(GIVEN DATA Opens)
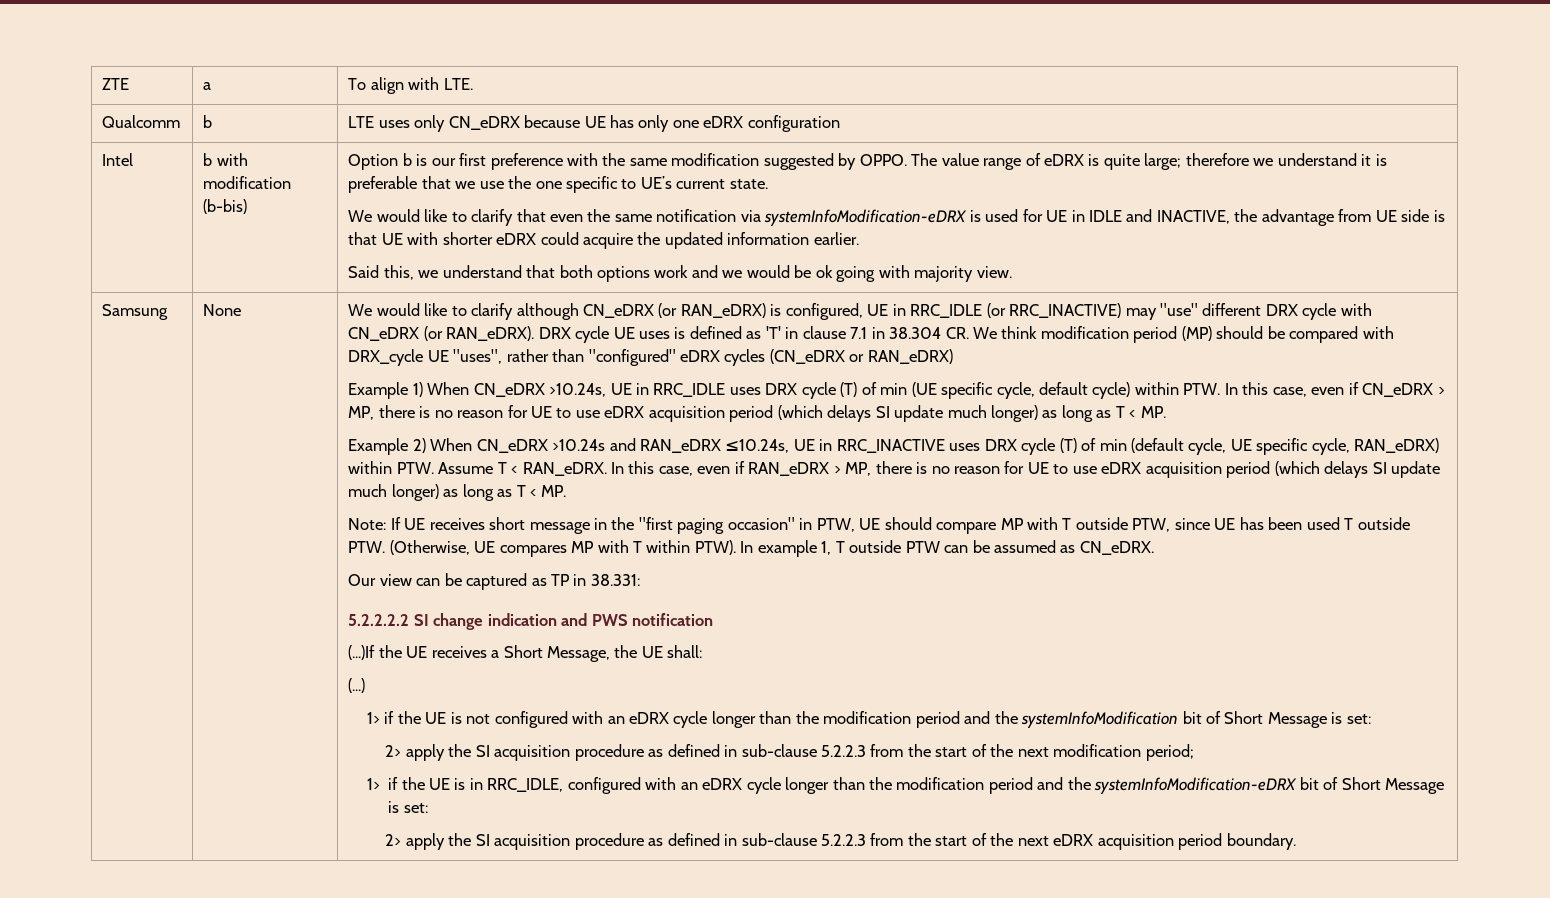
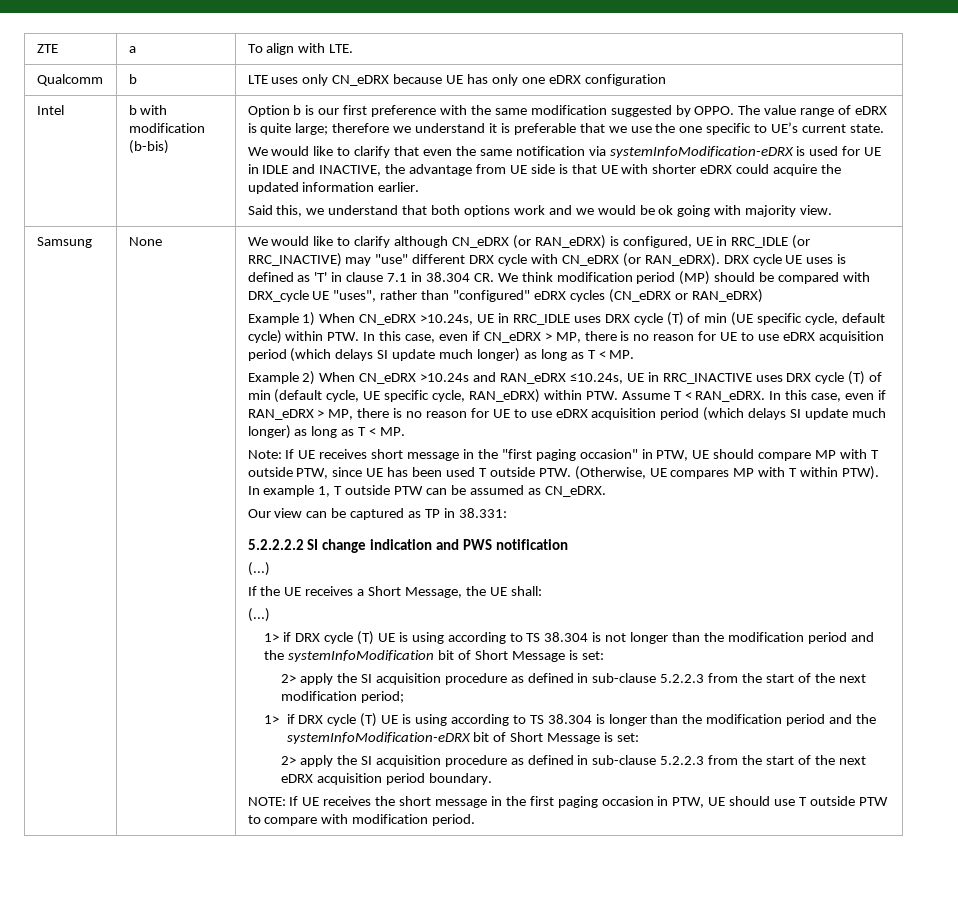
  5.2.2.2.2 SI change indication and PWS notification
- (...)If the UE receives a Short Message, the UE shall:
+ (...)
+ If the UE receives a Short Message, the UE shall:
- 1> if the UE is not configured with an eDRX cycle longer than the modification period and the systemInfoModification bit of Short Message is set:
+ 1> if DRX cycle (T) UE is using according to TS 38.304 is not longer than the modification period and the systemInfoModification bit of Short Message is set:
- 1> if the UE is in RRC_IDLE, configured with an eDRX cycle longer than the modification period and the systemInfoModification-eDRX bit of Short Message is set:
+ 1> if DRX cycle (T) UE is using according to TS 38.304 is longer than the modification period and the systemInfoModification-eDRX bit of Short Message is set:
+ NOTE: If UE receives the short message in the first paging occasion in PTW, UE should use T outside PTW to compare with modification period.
(GIVEN DATA Closes)
(GIVEN DATA Opens)
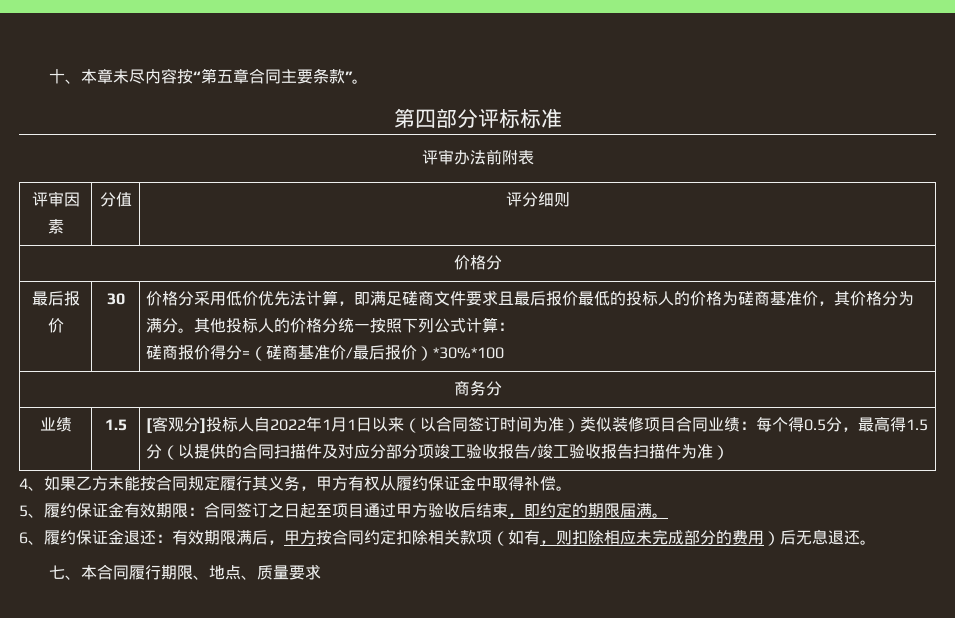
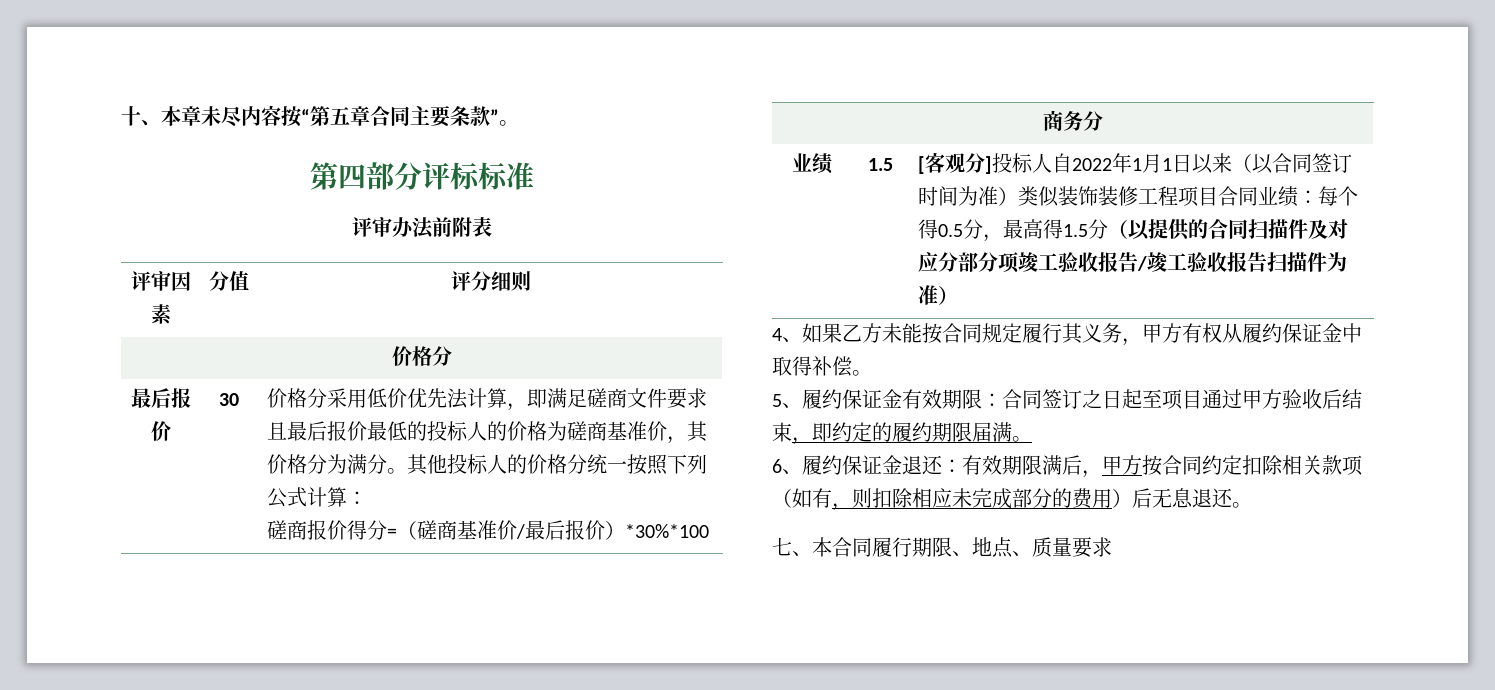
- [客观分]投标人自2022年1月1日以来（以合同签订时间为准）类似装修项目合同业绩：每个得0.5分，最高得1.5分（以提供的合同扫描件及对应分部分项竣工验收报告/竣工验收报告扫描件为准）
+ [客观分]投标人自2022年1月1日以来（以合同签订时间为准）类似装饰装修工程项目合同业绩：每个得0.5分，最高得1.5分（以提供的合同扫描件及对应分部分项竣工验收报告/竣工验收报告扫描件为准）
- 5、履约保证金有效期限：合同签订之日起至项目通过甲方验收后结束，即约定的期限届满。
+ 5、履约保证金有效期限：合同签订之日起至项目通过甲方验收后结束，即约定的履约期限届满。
(GIVEN DATA Closes)
▶ TASK OBJECTIVE
A single number is required: the count of lines in the material above that contain the word "than".

▶ RESPONSE AREA
4